Next, a second embodiment of the present invention will be described with reference to FIGS. The present embodiment is characterized in that, in the same system configuration as in the first embodiment (FIGS. 1 to 3), learning control is performed by the in-cylinder pressure difference instead of the exhaust pressure difference. In the present embodiment, the same components as those in the first embodiment are denoted by the same reference numerals, and the description thereof is omitted.

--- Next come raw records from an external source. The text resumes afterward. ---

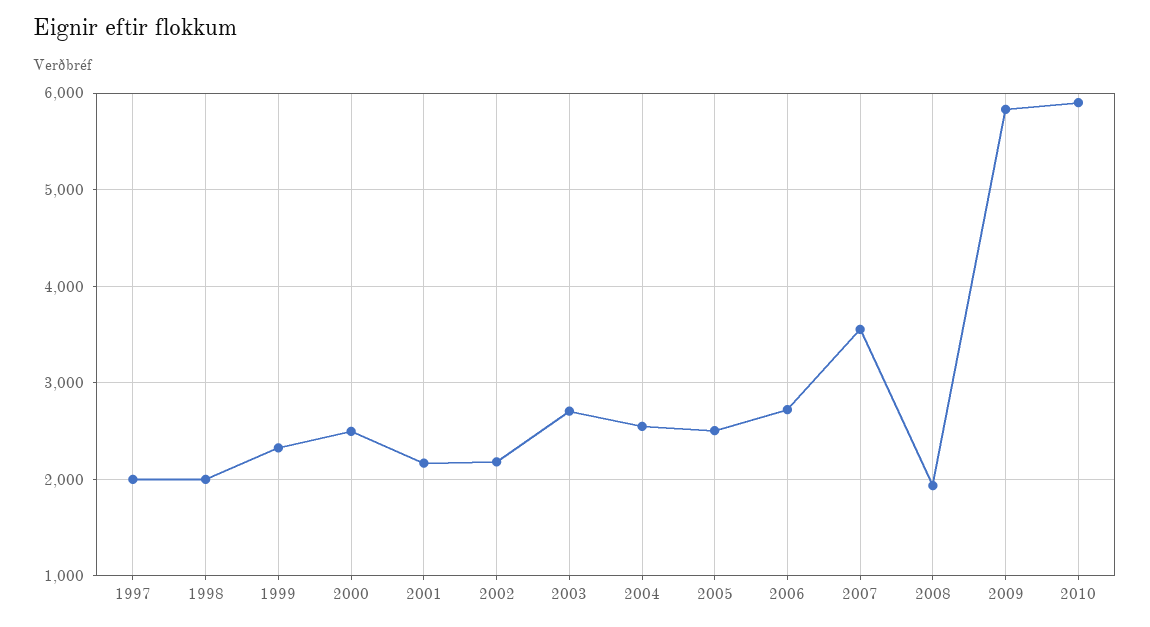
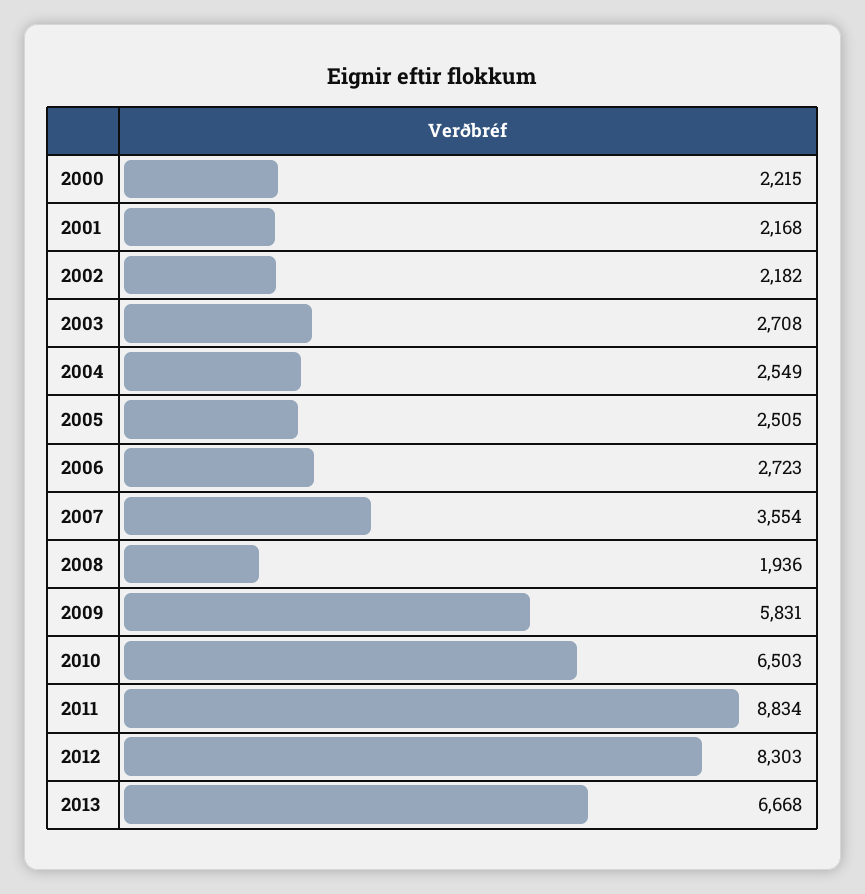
1997: 2000 -> none
1998: 2000 -> none
1999: 2300 -> none
2000: 2500 -> 2215
2010: 5900 -> 6503
2011: none -> 8834
2012: none -> 8303
2013: none -> 6668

[Features of Embodiment 2]
In the present embodiment, the in-cylinder pressure at the EVO is detected by the in-cylinder pressure sensor 48 before and after correcting the EVO by the EVO retard angle correction control. Then, an in-cylinder pressure difference ΔPc that is a pressure difference between the in-cylinder pressure in the EVO before correction and the in-cylinder pressure in the corrected EVO is calculated. In the learning control, as shown in FIG. 6, the relationship between the in-cylinder pressure difference ΔPc and the retardation correction amount EVOh is learned.

  FIG. 6 is an explanatory diagram for explaining the contents of learning control. As shown in this figure, a predetermined central characteristic (reference characteristic) is set between the retard correction amount EVOh and the in-cylinder pressure difference ΔPc (or the exhaust pressure difference ΔP) at the time of engine design or the like. . This central characteristic gives the amount of change in the in-cylinder pressure (exhaust pressure) with respect to the magnitude of the retard correction amount EVOh, and the map data in FIG. 2 described above assumes that the central characteristic at the time of design is maintained. Is set as However, when the influence of individual engine differences (hardware variations) or deterioration over time is large, the center characteristic may be shifted. For this reason, in the learning control, when a deviation occurs in the relationship between the in-cylinder pressure difference ΔPc (exhaust pressure difference ΔP) and the retardation correction amount EVOh, the deviation amount is learned, and the retardation correction amount EVOh is updated. It is configured. The contents of the learning control in the first embodiment described above are almost the same as those in the second embodiment except that the exhaust pressure difference ΔP is used.

[Specific Processing for Realizing Embodiment 2]
FIG. 7 is a flowchart of control executed by the ECU in the second embodiment of the present invention. In the routine shown in FIG. 7, first, in steps 200 to 220, processing similar to that in steps 100 to 120 in the first embodiment (FIG. 5) is executed. In step 222, the pre-correction EVO detected by the in-cylinder pressure sensor 48 is executed. Read in-cylinder pressure at. In steps 224 to 232, processing similar to that in steps 122 to 130 in FIG. 5 is executed. Next, in step 234, the in-cylinder pressure at the corrected EVO is read. In step 236, the in-cylinder pressure difference ΔPc before and after correction is calculated, the relationship between the in-cylinder pressure difference ΔPc and the retardation correction amount EVOh is learned, and the learning result is reflected in the map data in FIG. Further, in steps 238 to 244, processing similar to that in steps 134 to 140 in FIG. 5 is executed.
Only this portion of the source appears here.